We move better when we move to rhythm whether we're healthy or ill with a neurological disease, a phenomenon duly noted and researched over the past 40 years!
This article from the Cambridge Centre for Brain Repair tells us what we now know about why and how this is so. Firstly, some of our more precise movements, like walking, talking, typing and writing rely on an internal rhythm being generated so that they can be done correctly and it so happens that listening to a strong external rhythmic beat and moving to it can accentuate this internal rhythm and even replace a faulty connection in the brain between rhythm and movement, something that happens for instance in Parkinson's Disease. The artificial aid from the external rhythm is called entrainment. The sound of the beat prepares the motor neurones for activity so that people whose movements were frozen, suddenly find that they can move again. Anatomical experiments have revealed the neural link between nerves in the ear and the sensorimotor pathways in the brain. Sounds can change the excitability of the motor neurones so that they are more sensitive to the internal command to move.
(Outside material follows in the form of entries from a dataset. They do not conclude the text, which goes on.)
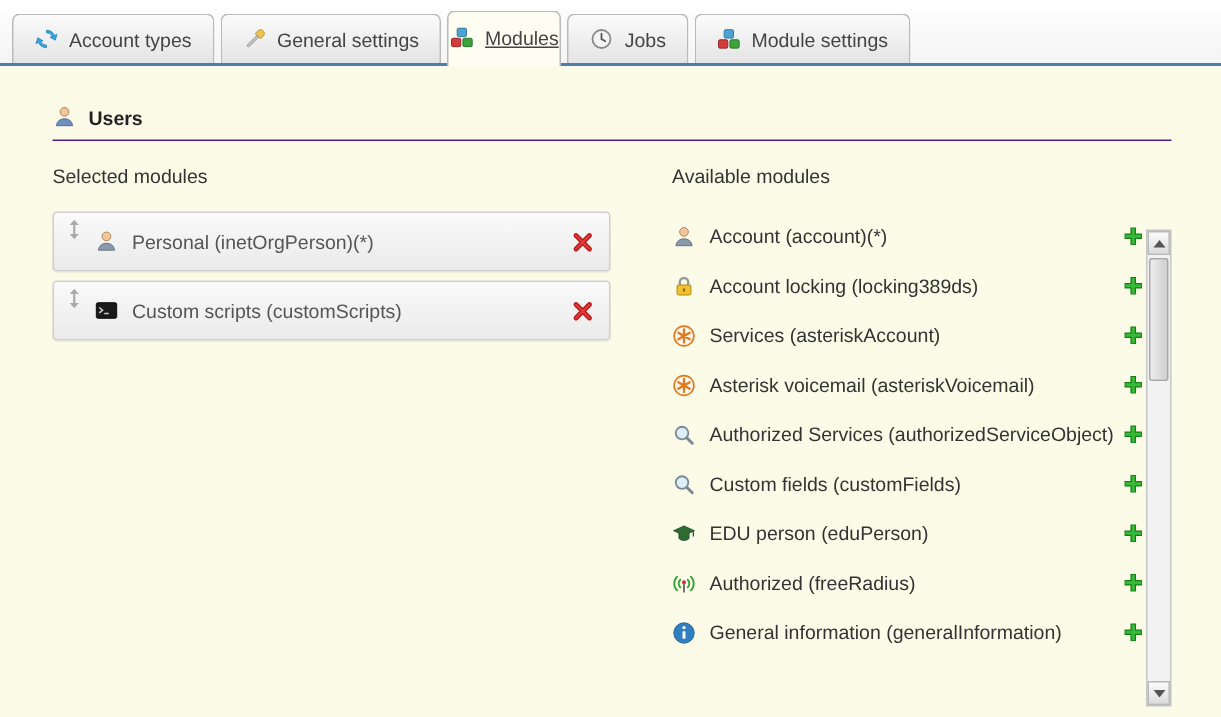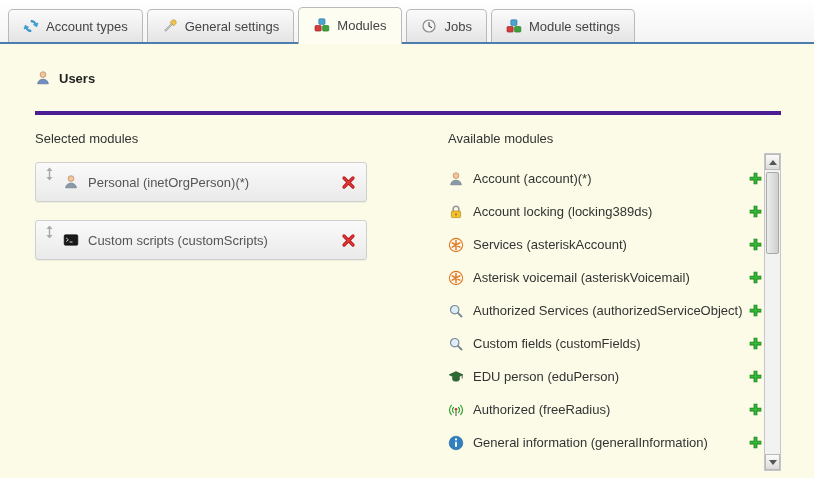--- a/index.html
+++ b/index.html
@@ -23,51 +23,51 @@
   .tab {
     display:flex; align-items:center; gap:7px;
     padding:8px 14px;
     border:1px solid #b9b9b9; border-bottom:none;
     border-radius:5px 5px 0 0;
     background:linear-gradient(#fbfbfb,#e4e4e4);
     color:#444; cursor:pointer; white-space:nowrap;
   }
   .tab.active {
     background:#fdfdf2;
-    padding:9px 15px 11px;
+    padding:9px 1px 11px;
     margin-bottom:-2px;
-    position:relative; z-index:2;
+    position:relative; z-index:2;text-decoration:underline;
   }
   .ticon { display:inline-flex; width:16px; height:16px; }
 
   
   .section-wrap {
     margin:26px 33px 0 35px;
-    border-bottom:4px solid #4c1d95;
-    padding-bottom:25px;
+    border-bottom:1px solid #4c1d95;
+    padding-bottom:7px;
   }
   .section-head {
     display:flex; align-items:center; gap:8px;
     font-weight:bold; color:#222;
   }
 
   
   .columns { display:flex; margin:16px 0 0 35px;gap:40px; }
   .col-left  { width:373px; flex:0 0 373px; }
   .col-right { flex:1; padding-right:51px; }
   .col-heading { color:#333; margin-bottom:16px; }
 
   
   .sel-row {
-    width:332px; height:40px;
+    width:372px; height:40px;
     display:flex; align-items:center;
     background:linear-gradient(#fafafa,#eaeaea);
     border:1px solid #cfcfcf; border-radius:3px;
     box-shadow:0 1px 1px rgba(0,0,0,.06);
-    padding:0 10px 0 6px; margin-bottom:18px;justify-content:center;
+    padding:0 10px 0 6px; margin-bottom:6px;justify-content:center;
   }
   .handle { display:inline-flex; margin:0 8px 0 2px; cursor:grab; align-self:flex-start; margin-top:4px; }
   .sel-icon, .av-icon { display:inline-flex; width:16px; height:16px; flex:0 0 16px; }
   .sel-label { flex:1; margin-left:9px; color:#555; }
   .remove-btn, .add-btn {
     display:inline-flex; cursor:pointer; border:none; background:none; padding:0;
   }
 
   
   .av-row { display:flex; align-items:center; height:33px; }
In humans, a functional link has also been found between the processing of musical rhythm in the brain and the use of rhythm for movement as both involve the same brain areas such as the premotor cortex, the supplementary motor area (SMA), the basal area and the cerebellum. This sensory-motor coupling has been shown in healthy volunteers as well as patients with Parkinson's disease, Huntington's disease, stroke and traumatic brain injury. It is quite clear from the research that optimal stimulation of these areas can be made by moving with regular movements to a strong rhythmic music to maintain or improve our capacity to initiate and carry out precise movements.
N.B. It is important to use a rhythm that is not too fast or too slow and to make the movements easy to follow to get best effects.